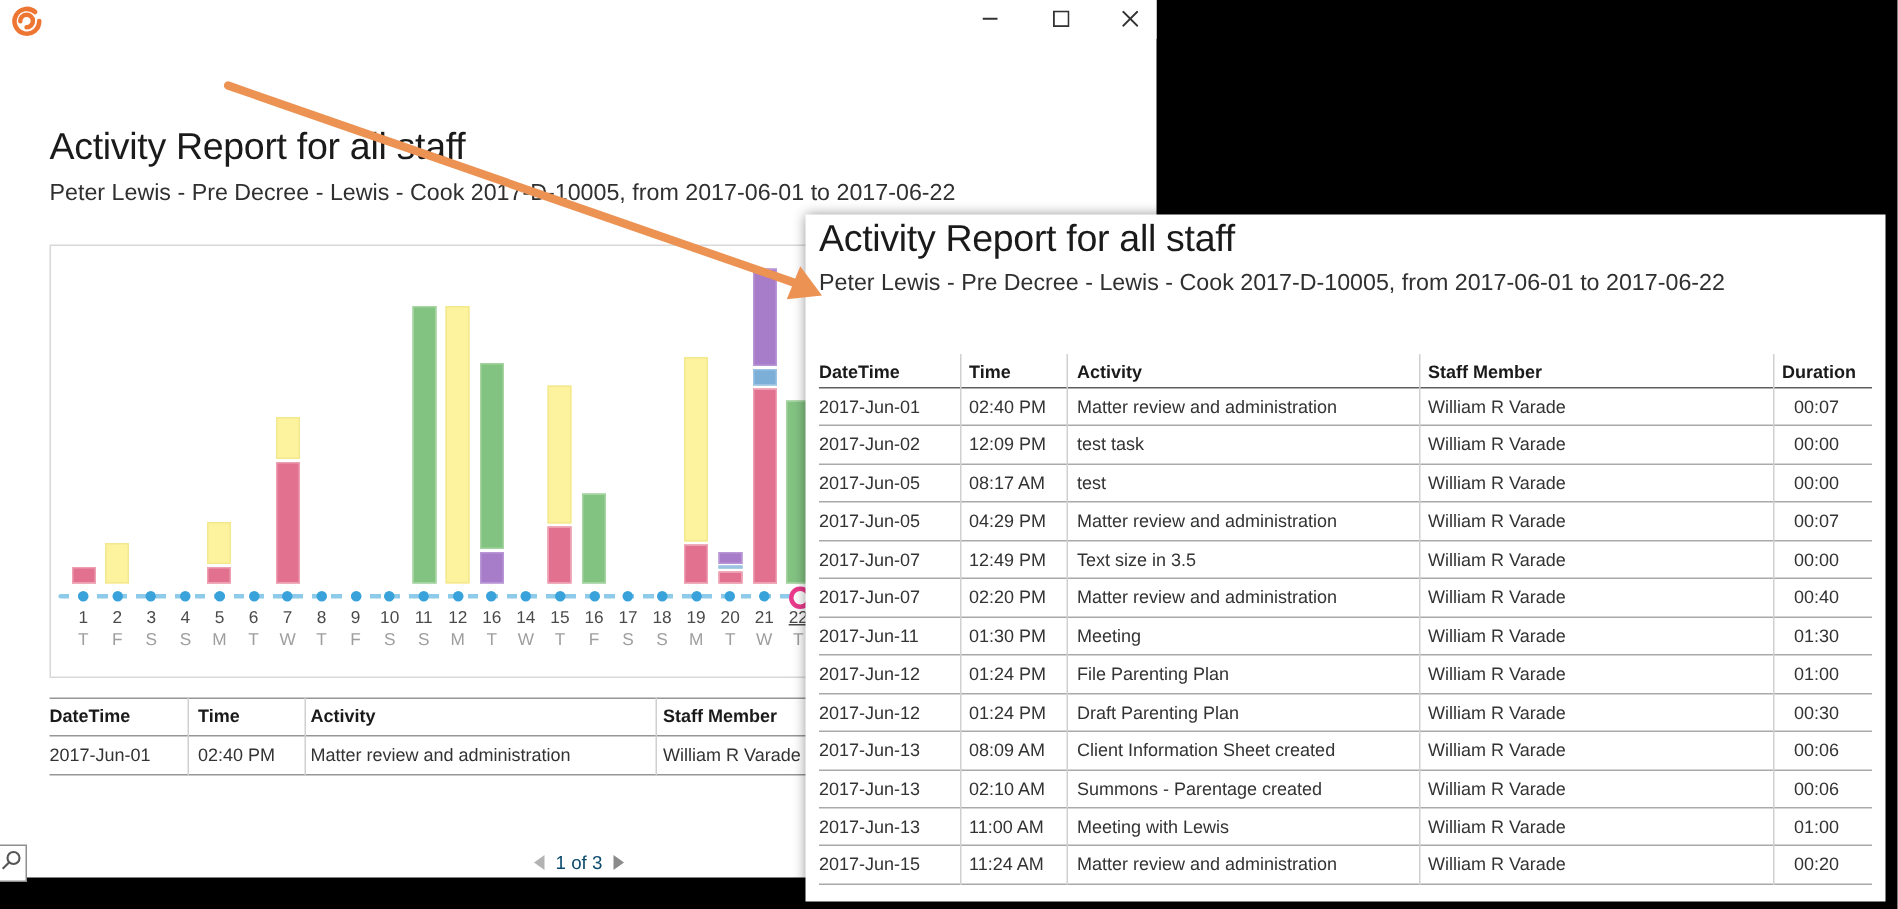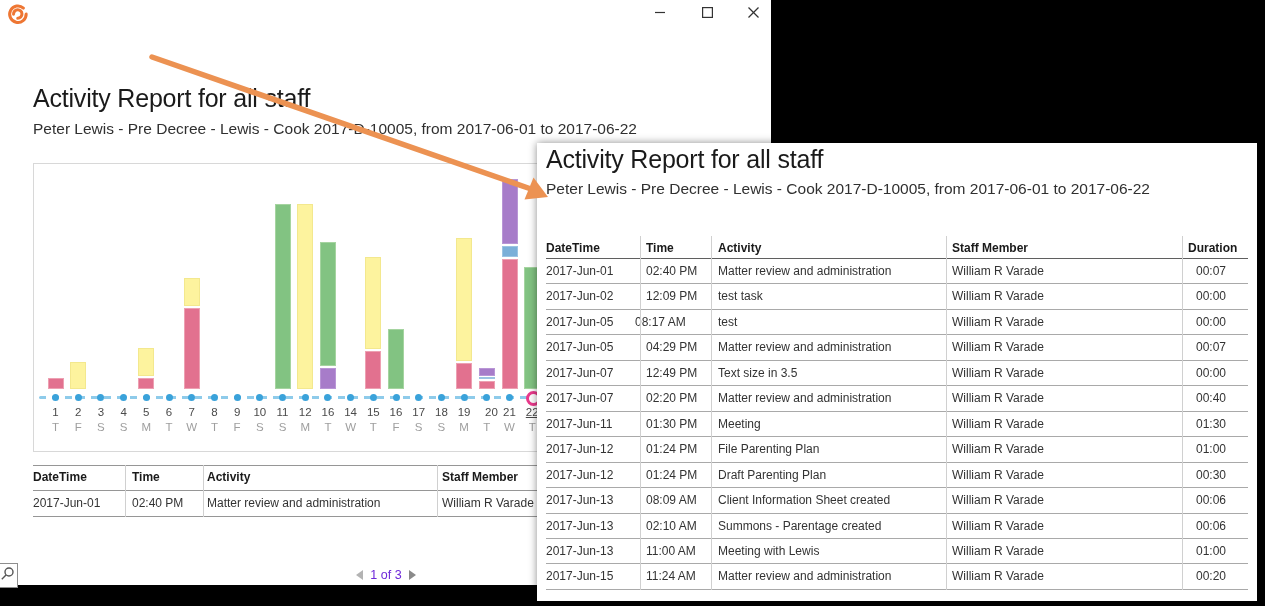"08:17 AM" div.td { left: 98px -> 109px }
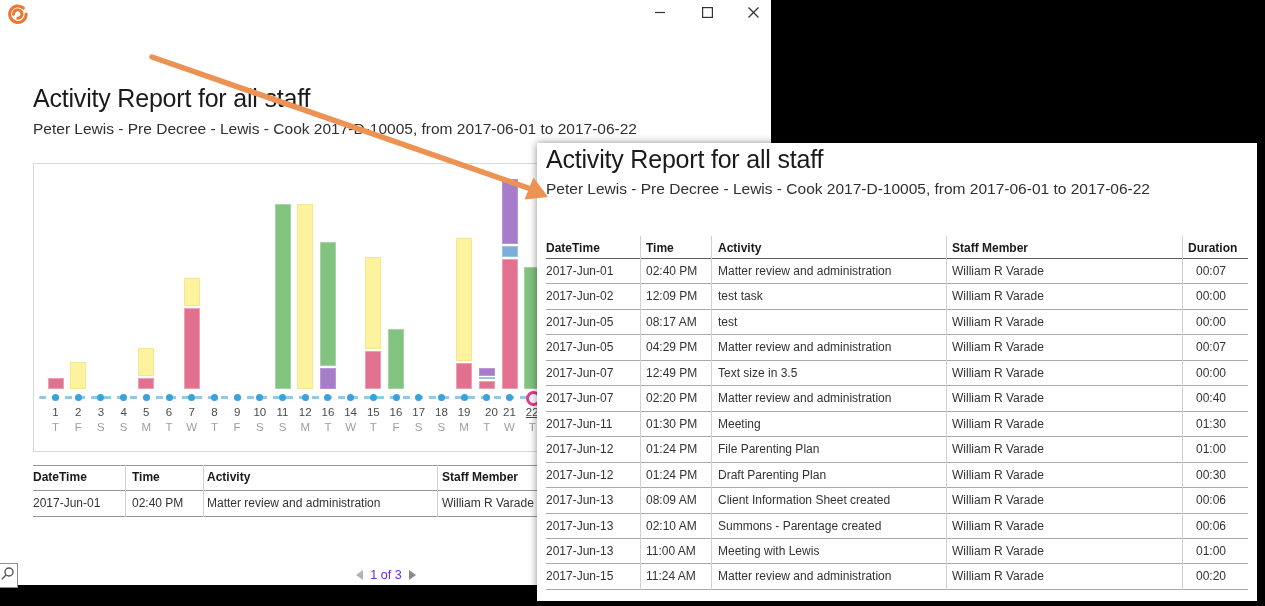"20" div.day-num { text-align: right -> none }
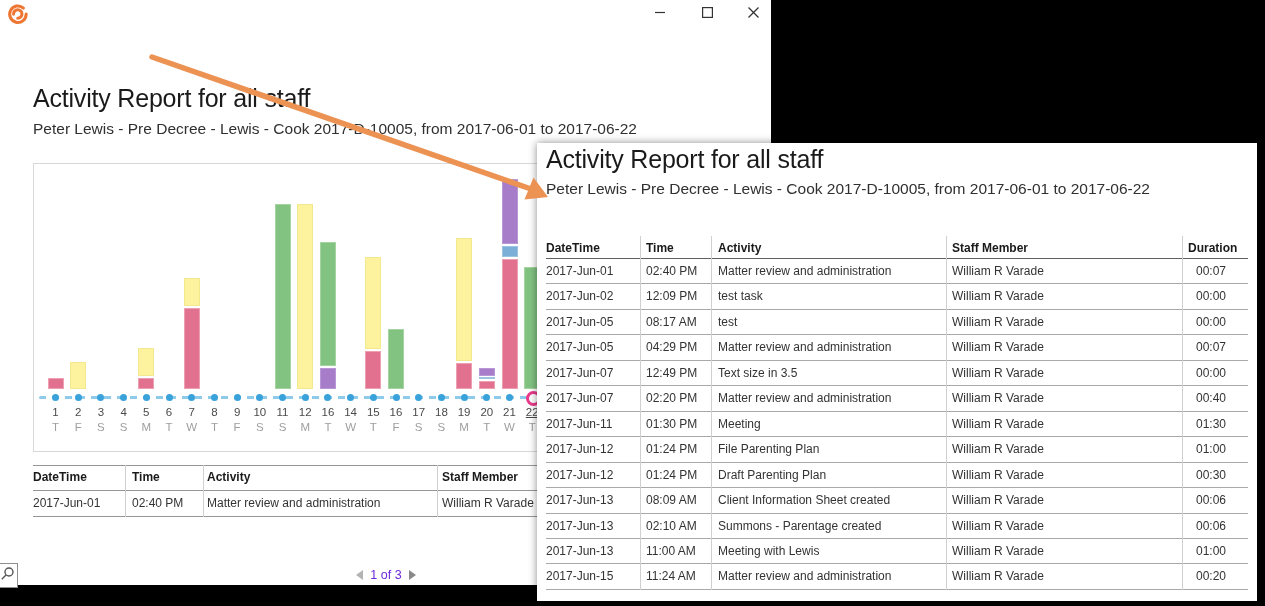"1 of 3" #page-label { color: #6d28d9 -> #0c4a6e }
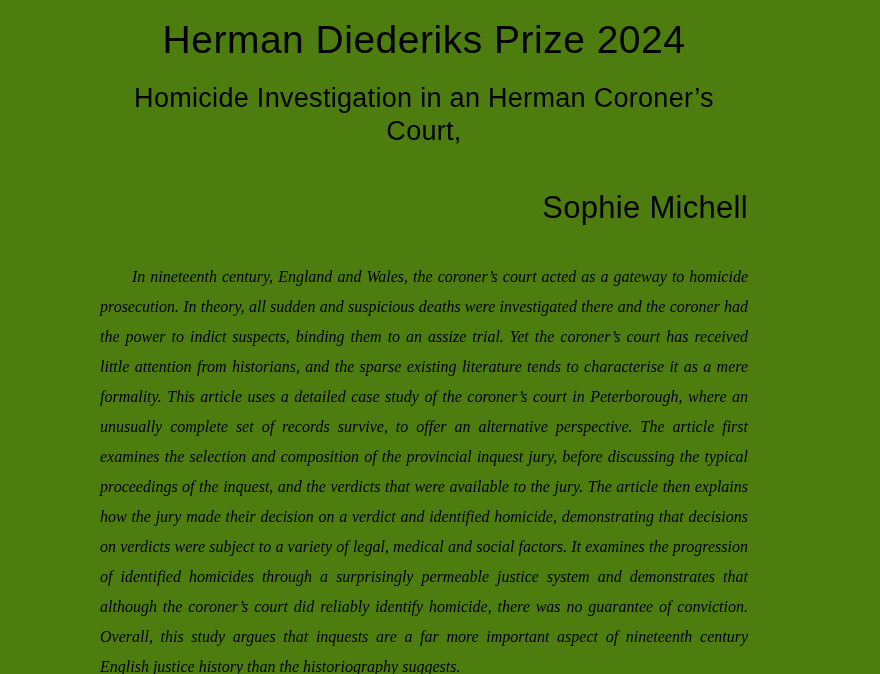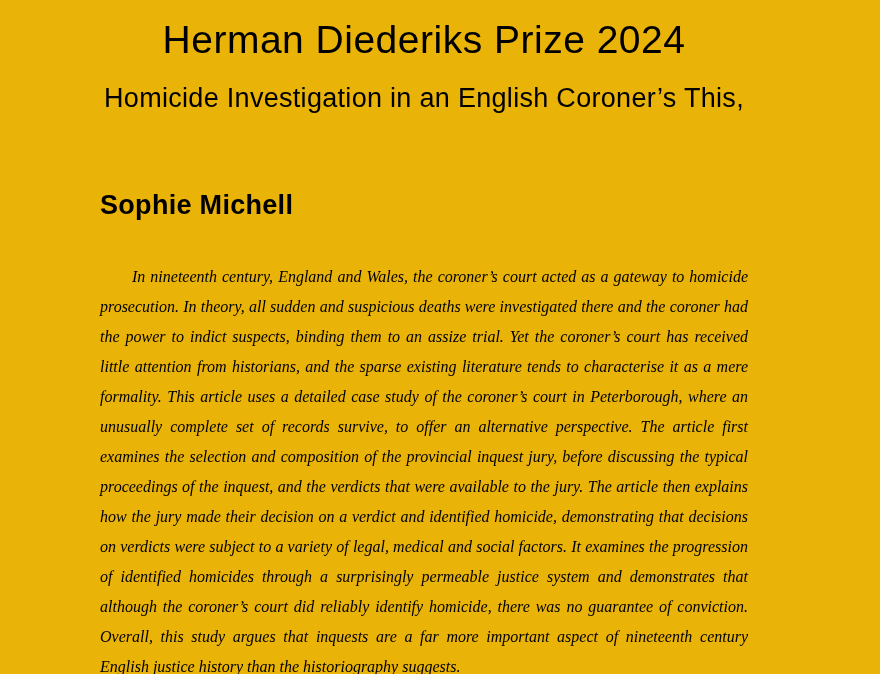"Herman Diederiks Prize 2024" .page { background: #eab308 -> #4d7c0f }
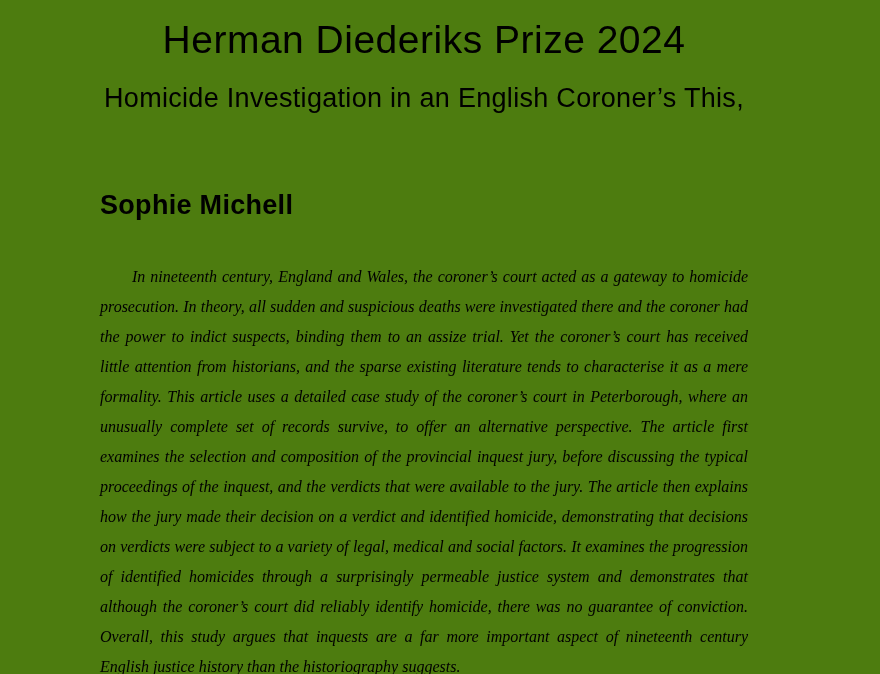"Homicide Investigation in an English" span { text: English Coroner’s This -> Herman Coroner’s Court }
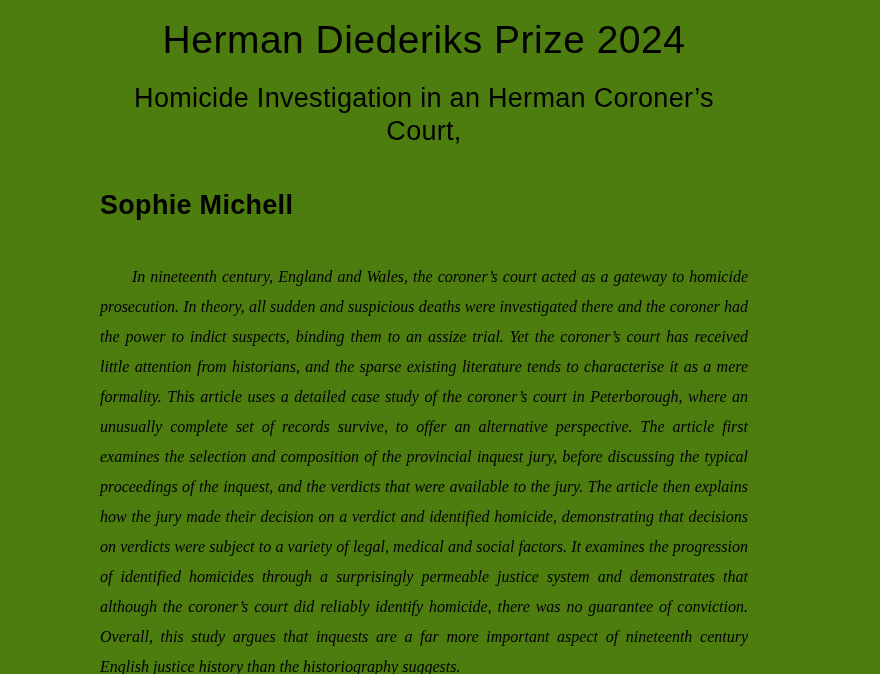"Sophie Michell" .doc-author { font-size: 27px -> 31px; font-weight: 700 -> 400; text-align: left -> right }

--- --- ---

### TO DO
Nothing but the lines from the one that contains "background: #eab308 ->" through the end of the material above is to be reproduced, exactly and without pictures.

### SOLUTION TO THIS EXERCISE
"Herman Diederiks Prize 2024" .page { background: #eab308 -> #4d7c0f }
"Homicide Investigation in an English" span { text: English Coroner’s This -> Herman Coroner’s Court }
"Sophie Michell" .doc-author { font-size: 27px -> 31px; font-weight: 700 -> 400; text-align: left -> right }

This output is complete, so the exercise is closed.